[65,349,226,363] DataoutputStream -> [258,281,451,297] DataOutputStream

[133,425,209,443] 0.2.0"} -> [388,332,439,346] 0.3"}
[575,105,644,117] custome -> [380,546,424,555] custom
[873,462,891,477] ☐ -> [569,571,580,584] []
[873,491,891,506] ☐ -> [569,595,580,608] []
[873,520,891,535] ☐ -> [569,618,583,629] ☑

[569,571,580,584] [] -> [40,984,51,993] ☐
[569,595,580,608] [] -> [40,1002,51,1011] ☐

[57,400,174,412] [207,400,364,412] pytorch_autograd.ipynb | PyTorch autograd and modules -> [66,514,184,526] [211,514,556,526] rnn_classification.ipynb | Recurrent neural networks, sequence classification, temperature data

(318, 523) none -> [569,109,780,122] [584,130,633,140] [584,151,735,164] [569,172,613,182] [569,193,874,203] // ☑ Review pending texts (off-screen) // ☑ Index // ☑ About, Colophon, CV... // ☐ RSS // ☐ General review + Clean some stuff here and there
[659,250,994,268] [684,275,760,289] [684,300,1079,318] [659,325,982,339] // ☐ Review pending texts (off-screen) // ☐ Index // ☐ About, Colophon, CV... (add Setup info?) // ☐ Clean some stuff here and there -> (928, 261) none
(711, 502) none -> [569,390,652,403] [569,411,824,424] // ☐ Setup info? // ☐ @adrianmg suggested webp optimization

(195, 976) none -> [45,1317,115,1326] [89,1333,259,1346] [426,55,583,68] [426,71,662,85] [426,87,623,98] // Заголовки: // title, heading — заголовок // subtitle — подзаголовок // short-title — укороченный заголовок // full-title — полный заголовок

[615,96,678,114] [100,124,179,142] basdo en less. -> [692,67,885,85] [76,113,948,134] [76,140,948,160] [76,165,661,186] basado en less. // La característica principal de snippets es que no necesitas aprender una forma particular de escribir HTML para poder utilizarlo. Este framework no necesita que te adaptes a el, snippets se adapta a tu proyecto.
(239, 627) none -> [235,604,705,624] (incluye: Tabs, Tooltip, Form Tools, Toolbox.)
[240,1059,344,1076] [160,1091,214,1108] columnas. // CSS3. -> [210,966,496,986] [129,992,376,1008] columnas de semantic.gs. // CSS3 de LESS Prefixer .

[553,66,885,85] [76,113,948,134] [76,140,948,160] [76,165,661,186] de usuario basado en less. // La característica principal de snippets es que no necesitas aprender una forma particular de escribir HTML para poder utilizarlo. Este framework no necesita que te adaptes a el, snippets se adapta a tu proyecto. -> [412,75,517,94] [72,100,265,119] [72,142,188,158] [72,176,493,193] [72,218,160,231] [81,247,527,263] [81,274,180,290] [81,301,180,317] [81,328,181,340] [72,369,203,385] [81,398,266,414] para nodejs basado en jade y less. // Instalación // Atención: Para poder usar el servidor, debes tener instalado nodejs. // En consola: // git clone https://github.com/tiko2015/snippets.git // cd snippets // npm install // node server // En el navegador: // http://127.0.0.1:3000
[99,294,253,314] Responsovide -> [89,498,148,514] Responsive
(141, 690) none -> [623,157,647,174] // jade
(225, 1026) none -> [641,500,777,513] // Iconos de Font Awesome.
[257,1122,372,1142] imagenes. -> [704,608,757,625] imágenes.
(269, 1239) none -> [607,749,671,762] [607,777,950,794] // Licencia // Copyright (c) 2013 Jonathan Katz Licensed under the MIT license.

++++++++

■ Work request ■
Across the records above, tally the lines that contain "there" and give the result as a number alone.

■ Exercise result ■
2